C’est ainsi que cette réponse aussi inattendue que stupéfiante me suggéra un lien de sens entre le nom de l’un des livres contenant ce passage et le phénomène de la transmission. En effet, le titre di livre, Voici les noms, introduit un suspens qui ouvre sur un vaste univers où l’herméneutique du passage incriminé peut se déployer. Le passage en question étant Ex 20 : 4-6 avec un parallèle en Dt 5, 8-10. Ces interdits et leur justificatif choquant sont pourtant d’une profondeur anthropologique qui donne à penser. Le vocable et ses thématiques, – image taillée, représentation, servir, s’incliner –, renvoient à diverses dimensions de l’humain connecté aux univers physiques, sociétaux et spirituels.
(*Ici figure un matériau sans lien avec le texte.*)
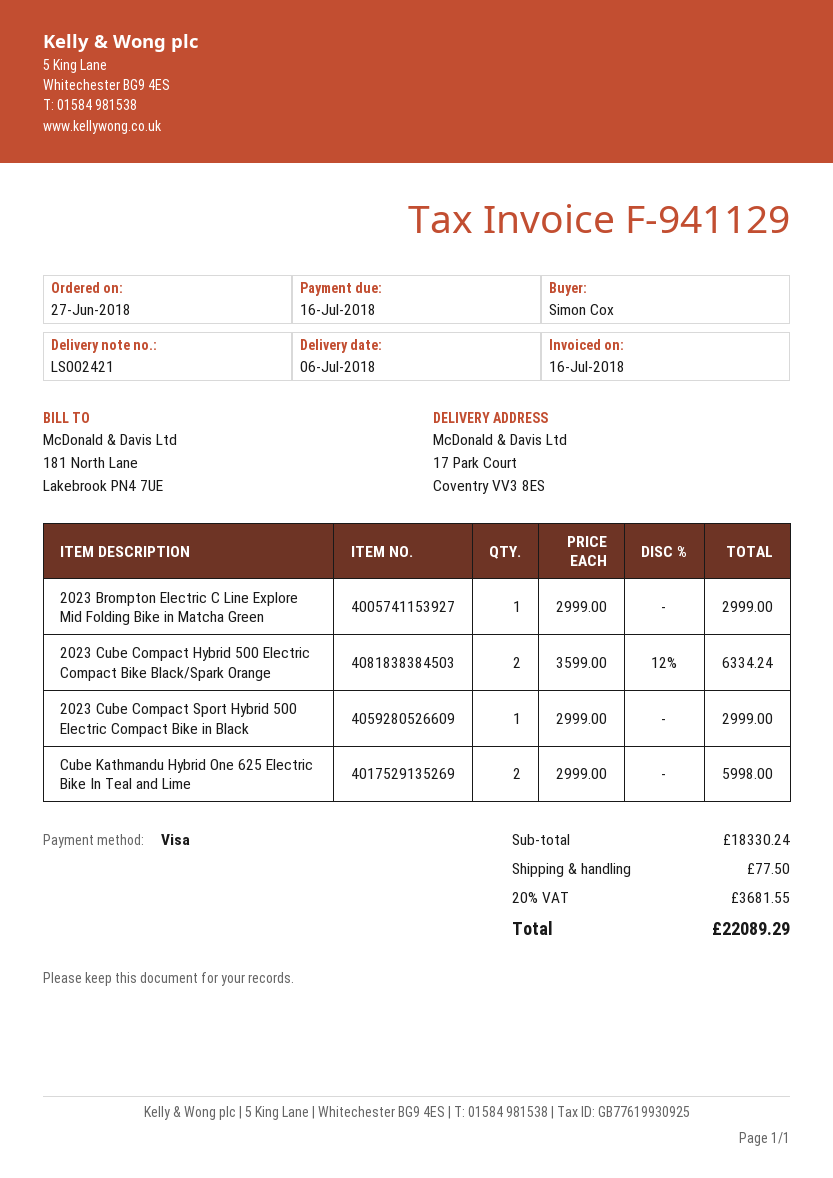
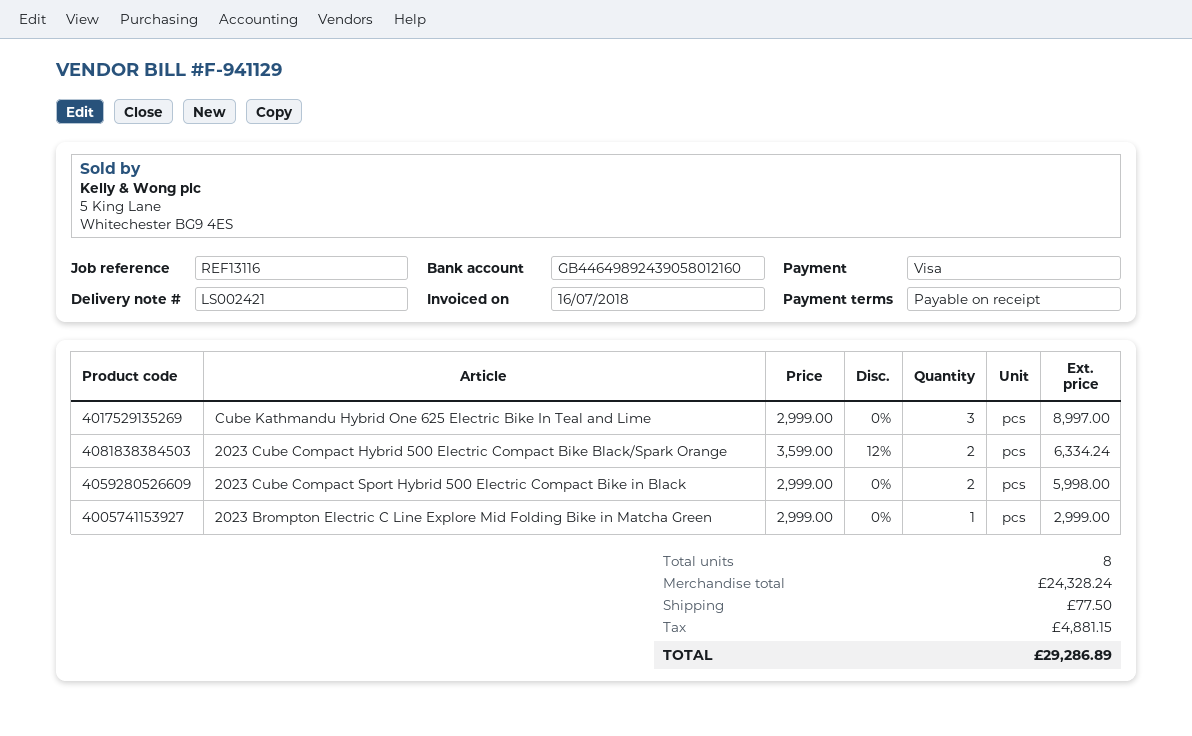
2023 Cube Compact Sport Hybrid 500 Electric Compact Bike in Black: 1 x 2999.00 = 2999.00 -> 2 x 2999.00 = 5998.00
Cube Kathmandu Hybrid One 625 Electric Bike In Teal and Lime: 2 x 2999.00 = 5998.00 -> 3 x 2999.00 = 8997.00
subtotal: 18330.24 -> 24328.24
tax: 3681.55 -> 4881.15
total: 22089.29 -> 29286.89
Tu ne te façonneras point d’image taillée (פֶסֶל), ni de toute représentation (וְכָל-תְּמוּנָה) de ce qui est en haut dans les cieux, de ce qui est en bas sur la terre, et de ce qui est dans les eaux sous la terre. Tu ne te prosterneras point (לֹא-תִשְׁתַּחֲוֶה) devant elles, et tu ne les serviras point (וְלֹא תָעָבְדֵם) ; car moi, l’Éternel, ton Dieu, je suis un Dieu jaloux, qui recense (פֹּקֵד) de l’iniquité des pères sur leurs fils jusqu’à la troisième et la quatrième (génération) de ceux me haïssant (לְשֹׂנְאָי), et qui fait grâce jusqu’en mille (générations) à ceux m’aimant (לְאֹהֲבַי) et gardant (וּלְשֹׁמְרֵי) mes commandements.
On peut convoquer ce triple interdit – ne pas façonner d’images taillées ; ne pas se prosterner devant des représentations et ne pas les servir –, dans diverses situations concrètes touchant la signification de l’Écriture, l’art sacré, le sociopolitique et le spirituel. Retenons trois orientations parmi plusieurs possibles : 1. Les dix commandements comme pièce du mythe fondateur de l’Israël biblique ; 2. Les dieux et les lois religieuses dans l’asservissement des peuples ; 3. La transmission biologique et son expression dans la sphère sociale.
1. Le livre de l’Exode ou « Les noms » et la signification du triple interdit
Le récit fondateur de l’Israël biblique consigné dans le livre de l’Exode, Les noms, est de facture mythique tout en s’enracinant dans des cultures bien historiques. Selon les données dont on dispose, ce qui est raconté ne correspond pas à l’histoire de l’époque où l’Exode est censé avoir eu lieu. Il est placé vers le XIIIe siècle avant notre ère. Or, les Lettres d’El Amarna3 et l’archéologie des cités-états de l’époque, (Guèzèr, Beth-Shéan, Megiddo, Haçor, Lakish) ne laissent aucun doute quant au fait qu’à cette époque-là, c’est plutôt l’Égypte qui était présente en Canaan. Les biblistes s’étonnent du silence des scribes bibliques sur la présence égyptienne en Canaan durant plusieurs siècles consécutifs, de Thoutmosis III (15ème s.) à Ramsès III, (12ème s.). Plus significatif encore, les sites où Israël prend son essor (Silo, Sichem, Béthel, Hébron) racontent une histoire différente de celle de l’historiographie biblique.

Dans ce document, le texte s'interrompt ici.